Start of Provided data

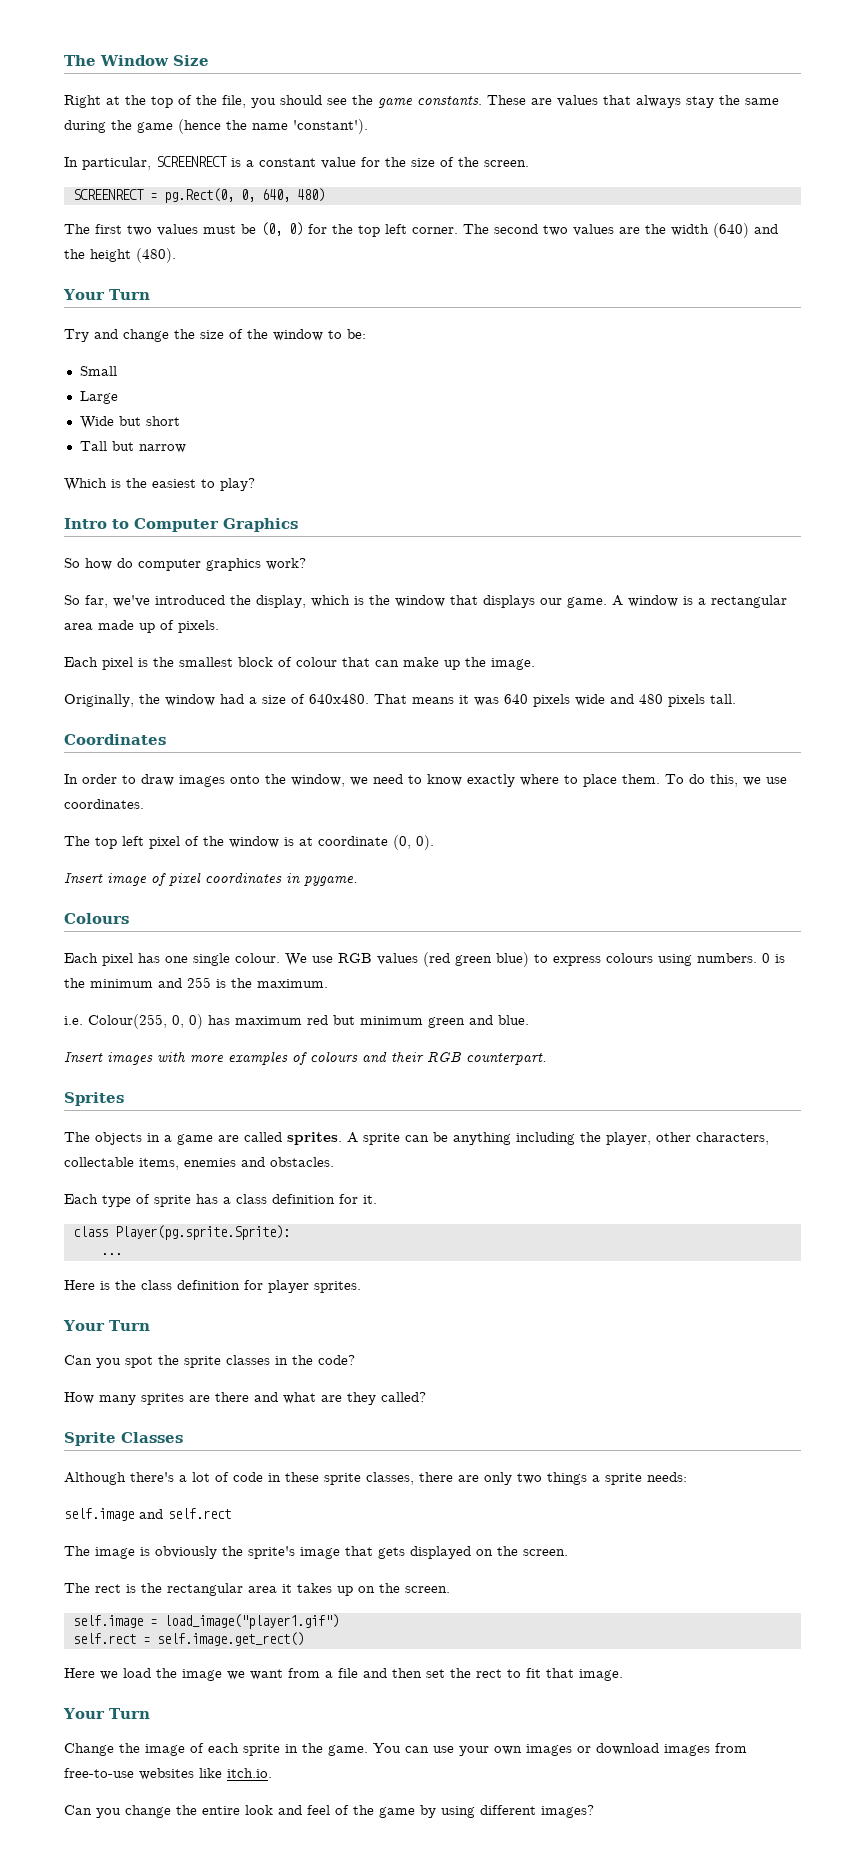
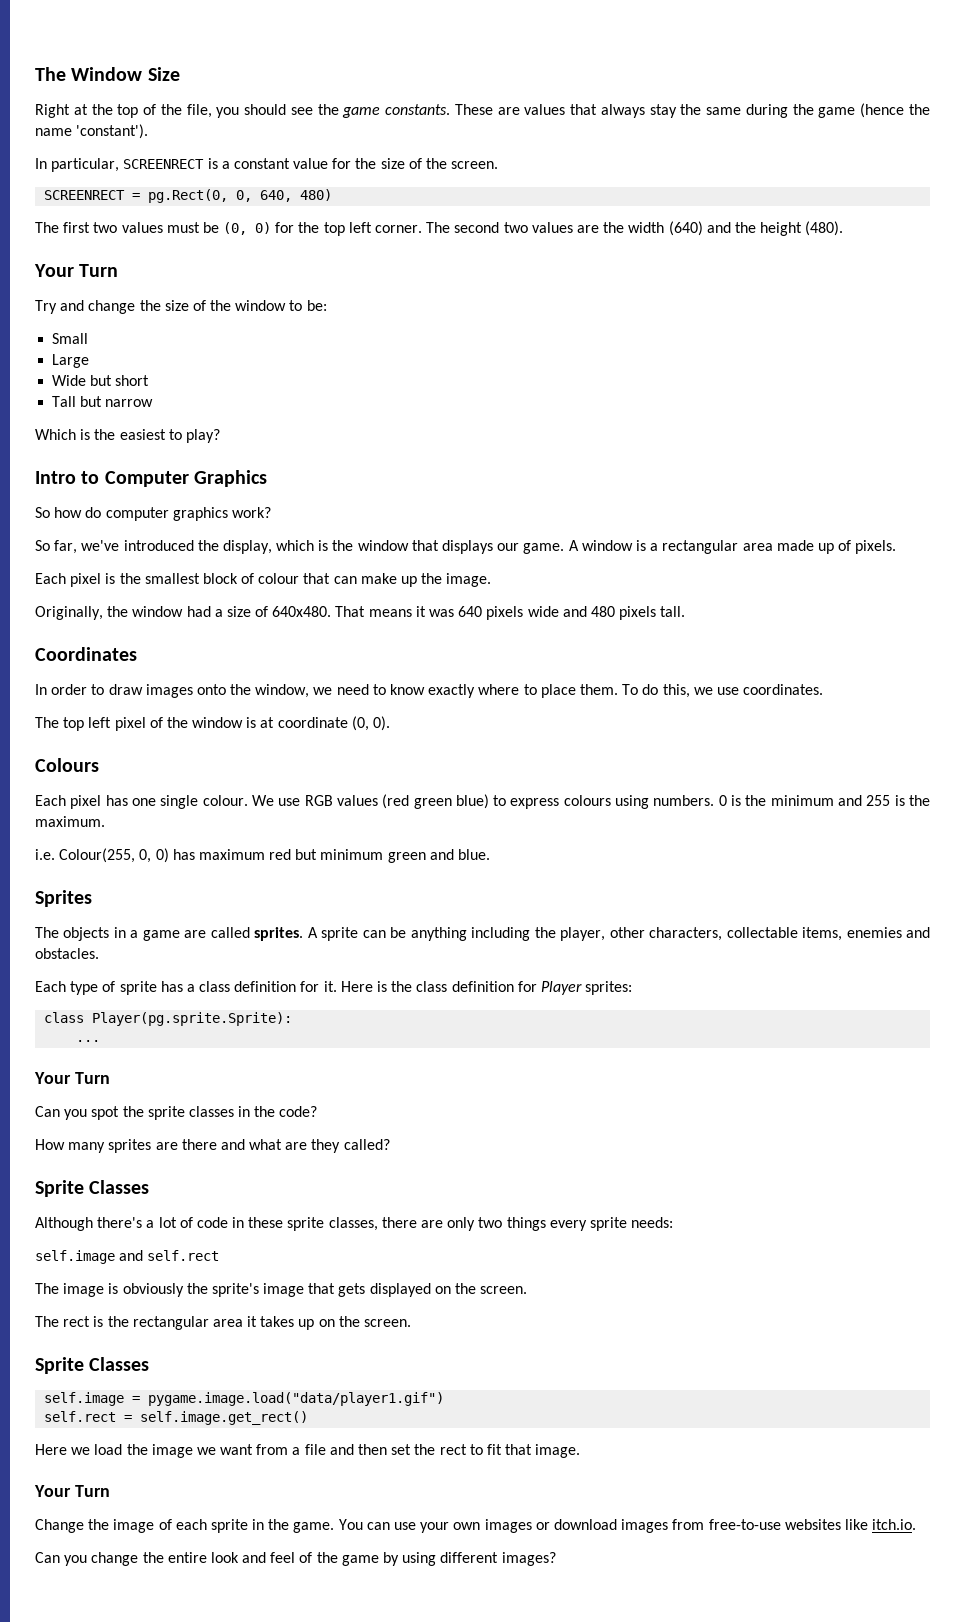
[64,872,358,886] // Insert image of pixel coordinates in pygame. -> (391, 723) none
[64,1051,547,1065] // Insert images with more examples of colours and their RGB counterpart. -> (491, 854) none
[72,1225,290,1240] [100,1253,122,1255] // class Player(pg.sprite.Sprite): // ... // -> (337, 986) none
[268,1280,361,1293] player sprites. -> [540,981,633,995] [44,1012,293,1026] [76,1040,101,1042] Player sprites: // class Player(pg.sprite.Sprite): // ...
[592,1475,600,1482] a -> [549,1220,587,1231] every
(450, 1589) none -> [35,1357,150,1374] // Sprite Classes
[163,1614,339,1629] load_image("player1.gif") -> [148,1392,445,1406] pygame.image.load("data/player1.gif")

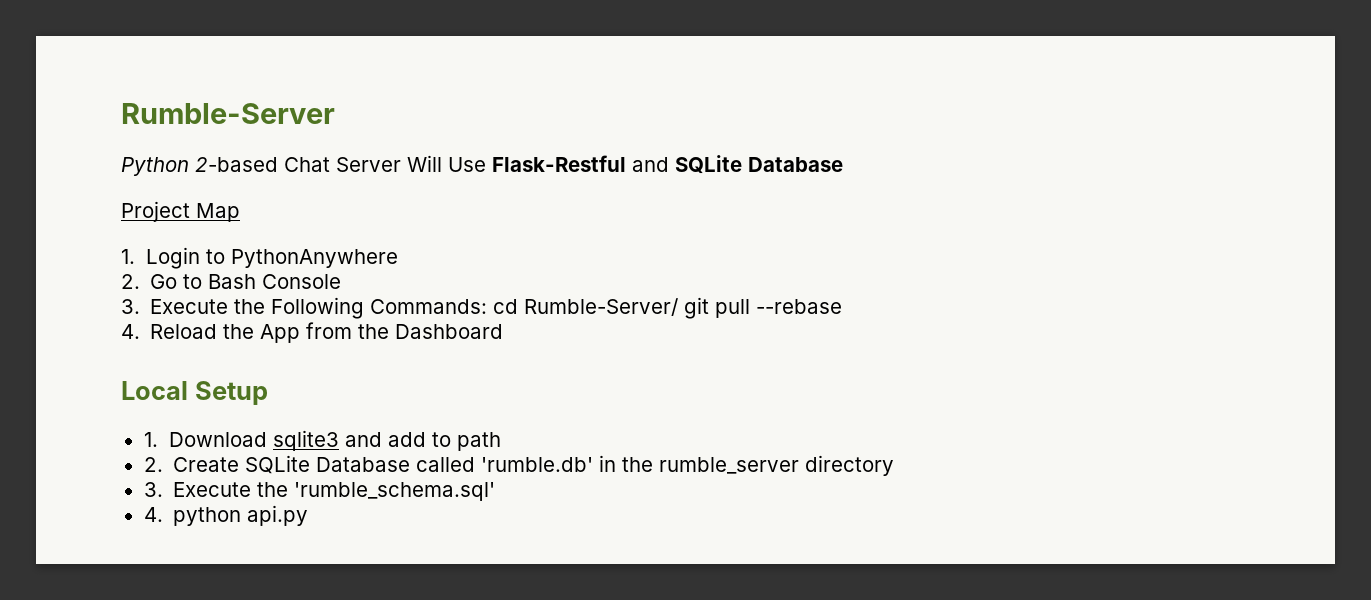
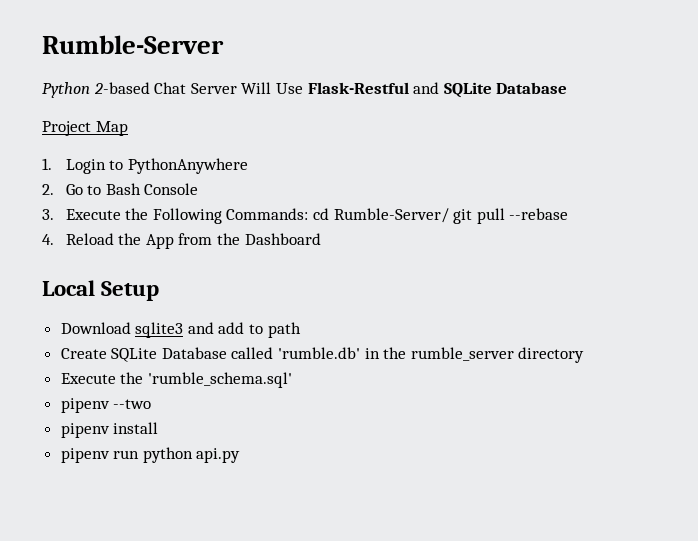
[143,432,158,447] 1. -> (160, 291) none
[143,457,163,472] 2. -> (301, 330) none
[143,482,163,497] 3. -> (585, 355) none
[143,507,163,522] 4. -> [60,398,152,413] [60,422,159,438] [60,448,140,463] pipenv --two // pipenv install // pipenv run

End of Provided data

What you will do: The expected output is every entry above, character for character, with no pictures.

Expected answer:
[64,872,358,886] // Insert image of pixel coordinates in pygame. -> (391, 723) none
[64,1051,547,1065] // Insert images with more examples of colours and their RGB counterpart. -> (491, 854) none
[72,1225,290,1240] [100,1253,122,1255] // class Player(pg.sprite.Sprite): // ... // -> (337, 986) none
[268,1280,361,1293] player sprites. -> [540,981,633,995] [44,1012,293,1026] [76,1040,101,1042] Player sprites: // class Player(pg.sprite.Sprite): // ...
[592,1475,600,1482] a -> [549,1220,587,1231] every
(450, 1589) none -> [35,1357,150,1374] // Sprite Classes
[163,1614,339,1629] load_image("player1.gif") -> [148,1392,445,1406] pygame.image.load("data/player1.gif")

[143,432,158,447] 1. -> (160, 291) none
[143,457,163,472] 2. -> (301, 330) none
[143,482,163,497] 3. -> (585, 355) none
[143,507,163,522] 4. -> [60,398,152,413] [60,422,159,438] [60,448,140,463] pipenv --two // pipenv install // pipenv run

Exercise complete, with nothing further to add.